Work order:
Could you filter the listing for lines with the word "columns" and return them?

Task input:
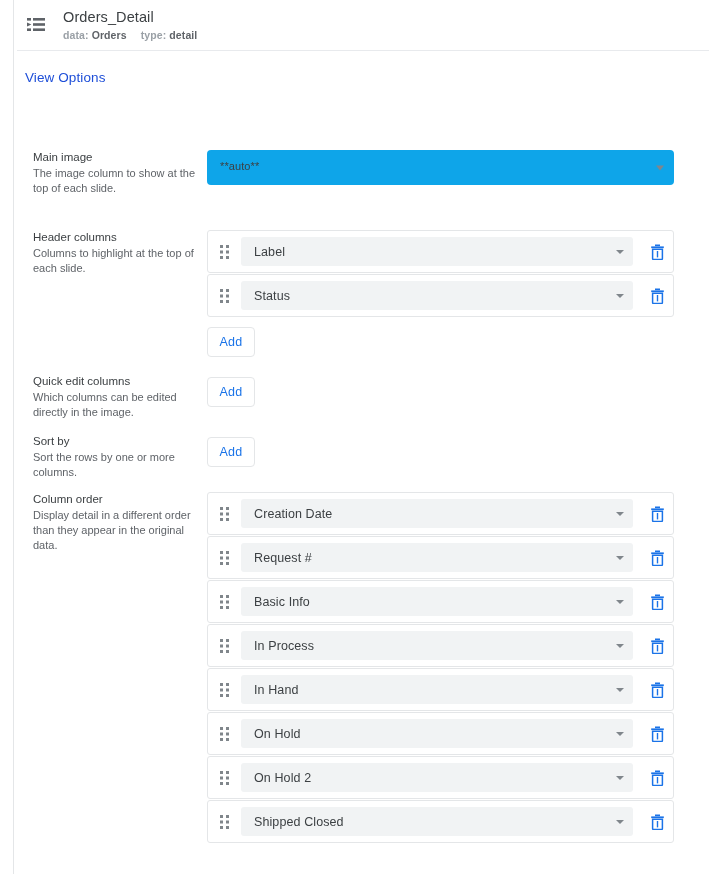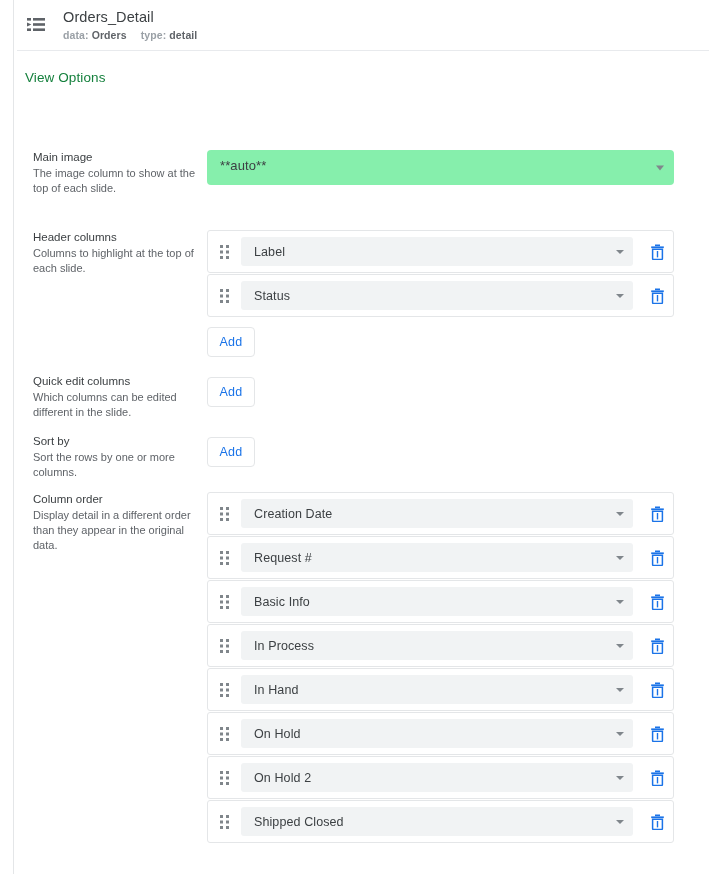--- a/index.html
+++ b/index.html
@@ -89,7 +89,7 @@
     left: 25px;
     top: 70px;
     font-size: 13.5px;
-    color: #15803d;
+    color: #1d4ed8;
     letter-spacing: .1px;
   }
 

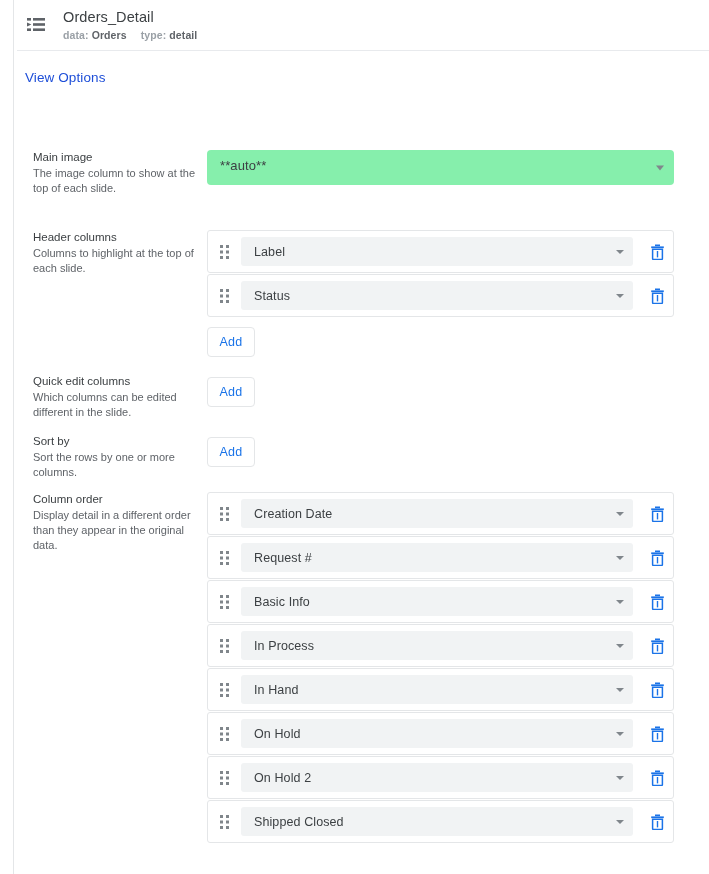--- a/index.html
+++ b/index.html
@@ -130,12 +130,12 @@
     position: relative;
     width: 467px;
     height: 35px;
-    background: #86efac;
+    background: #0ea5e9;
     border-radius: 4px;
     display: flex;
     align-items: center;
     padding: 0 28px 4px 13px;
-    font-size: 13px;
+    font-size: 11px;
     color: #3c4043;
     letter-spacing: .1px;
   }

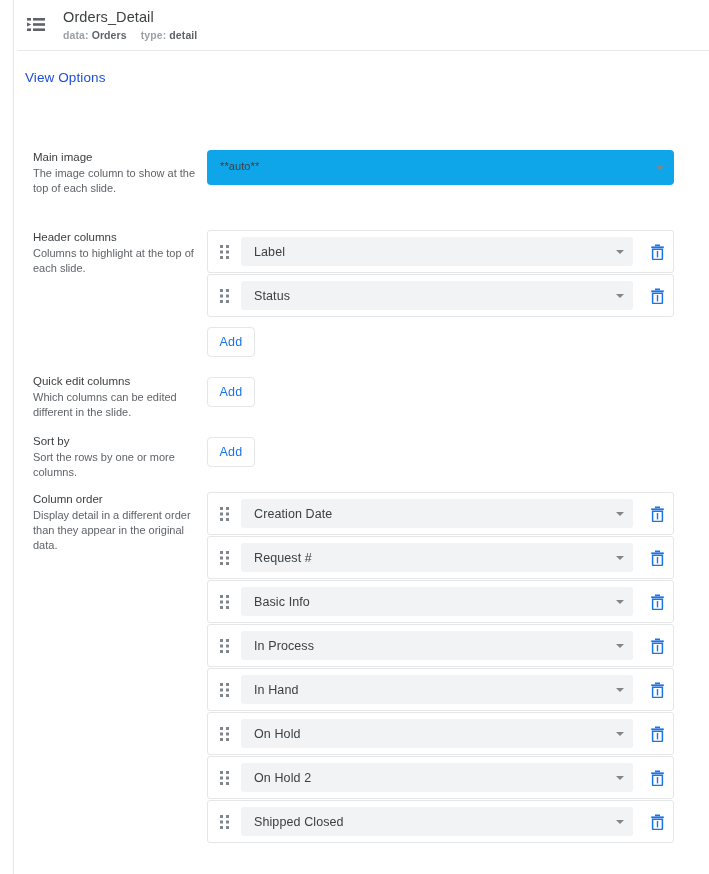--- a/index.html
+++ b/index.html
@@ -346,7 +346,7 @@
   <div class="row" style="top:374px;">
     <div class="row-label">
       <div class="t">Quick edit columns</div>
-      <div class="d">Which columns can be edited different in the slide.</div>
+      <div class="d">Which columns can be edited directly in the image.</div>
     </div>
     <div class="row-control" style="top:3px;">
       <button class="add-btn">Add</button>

Task answer:
       <div class="t">Quick edit columns</div>
-      <div class="d">Which columns can be edited different in the slide.</div>
+      <div class="d">Which columns can be edited directly in the image.</div>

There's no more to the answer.